Available data =
▼

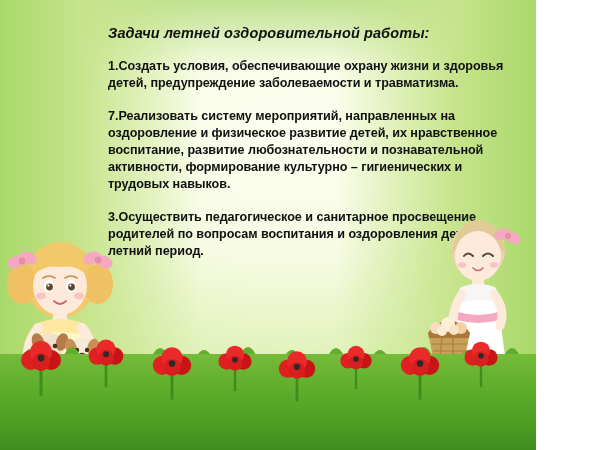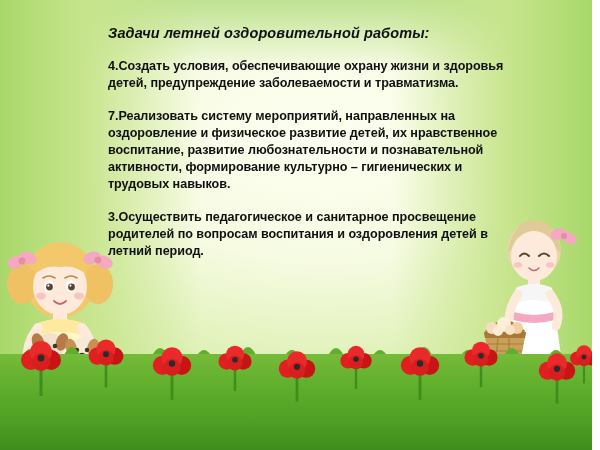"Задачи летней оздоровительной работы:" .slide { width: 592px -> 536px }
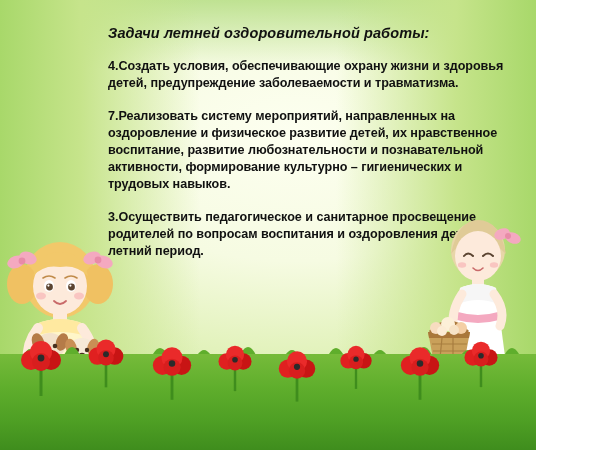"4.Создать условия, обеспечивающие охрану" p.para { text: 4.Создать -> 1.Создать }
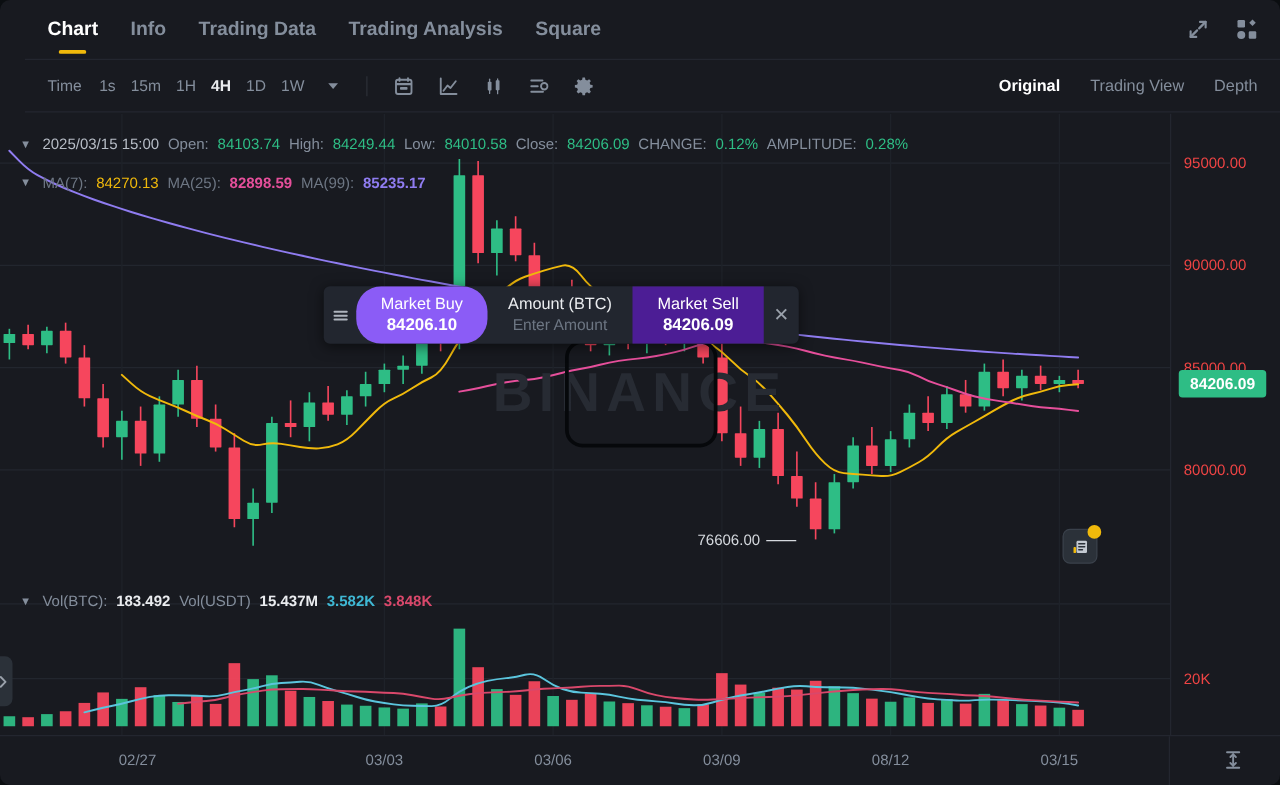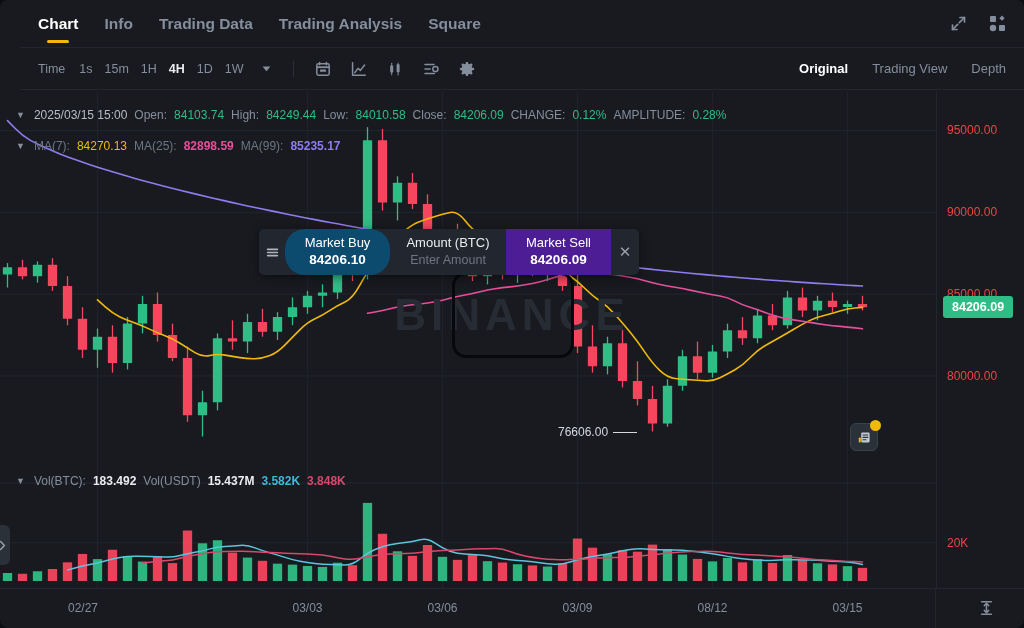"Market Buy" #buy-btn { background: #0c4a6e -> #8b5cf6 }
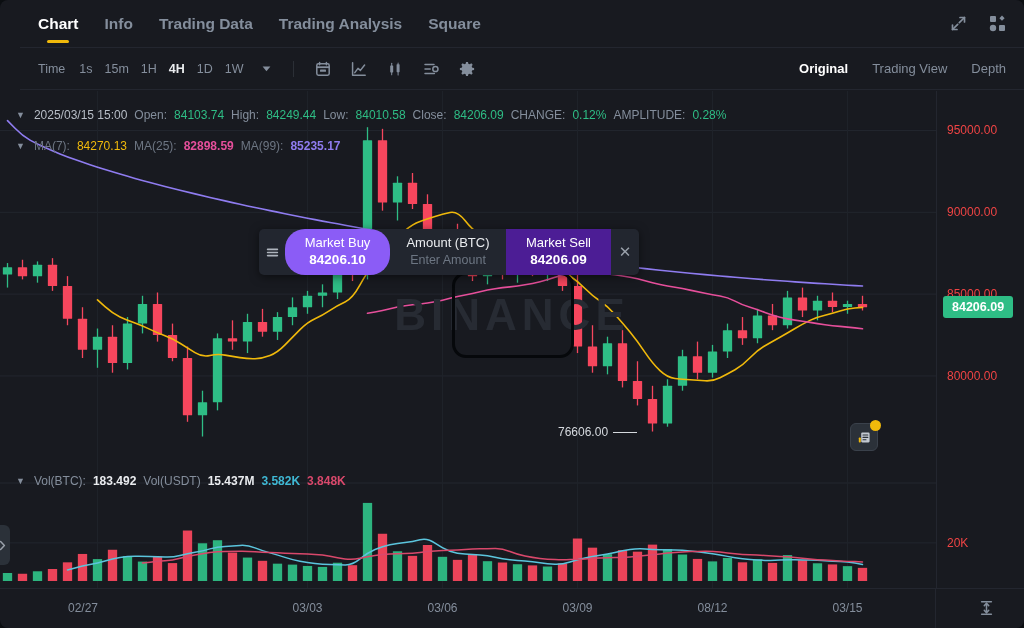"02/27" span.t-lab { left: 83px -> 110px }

▲
▼

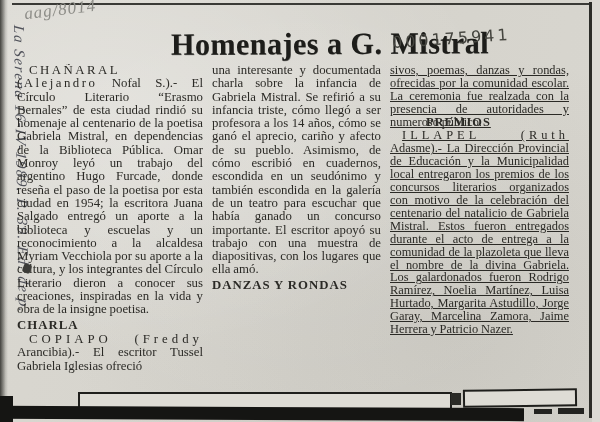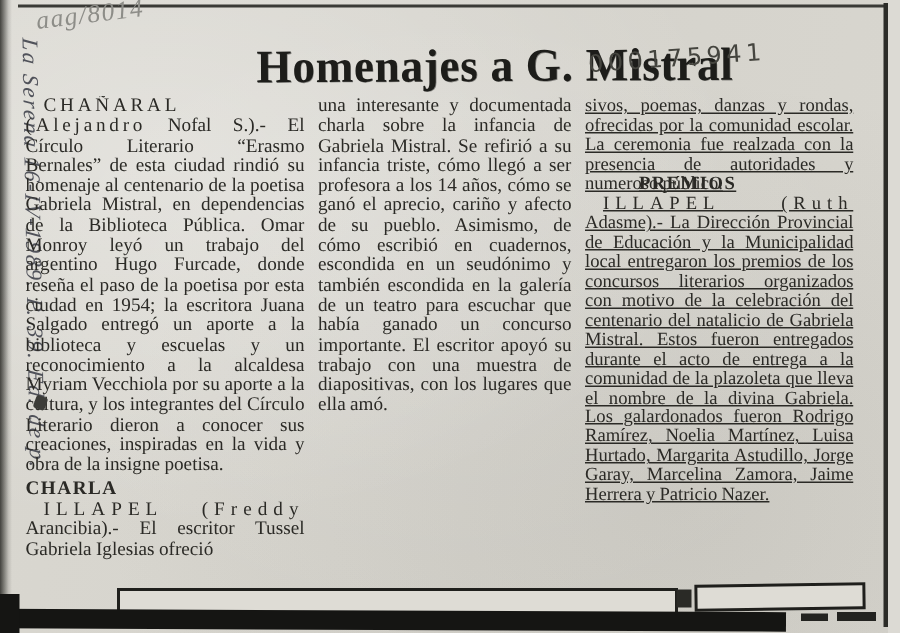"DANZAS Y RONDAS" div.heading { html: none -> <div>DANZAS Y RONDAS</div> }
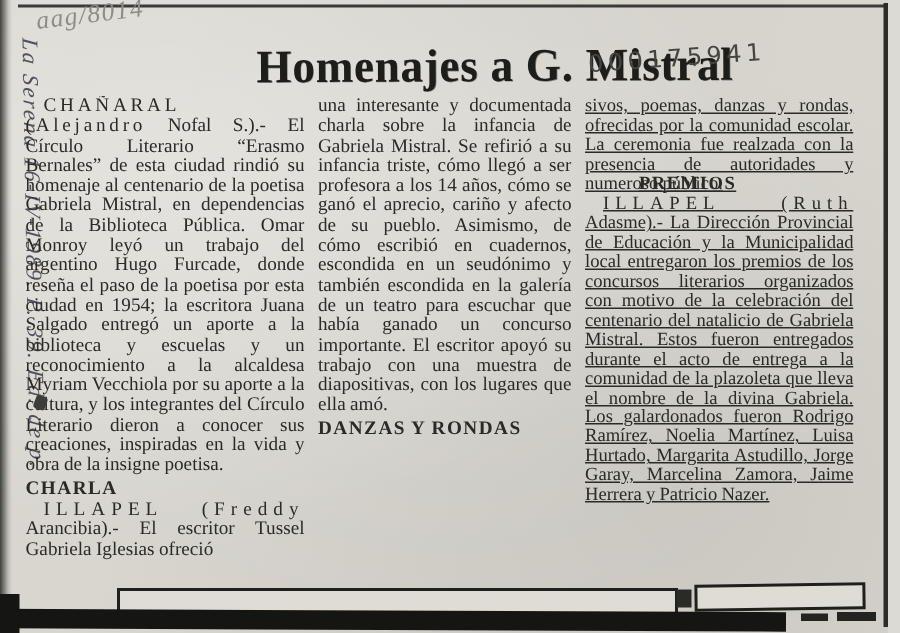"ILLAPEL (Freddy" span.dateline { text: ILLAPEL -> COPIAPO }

▲

Range to copy from the records above: the line containing "width: 592px ->" to the line containing "left: 83px ->", both included. Output those lines exactly and only those, skipping pictures.

Your response =
"Задачи летней оздоровительной работы:" .slide { width: 592px -> 536px }
"4.Создать условия, обеспечивающие охрану" p.para { text: 4.Создать -> 1.Создать }
"Market Buy" #buy-btn { background: #0c4a6e -> #8b5cf6 }
"02/27" span.t-lab { left: 83px -> 110px }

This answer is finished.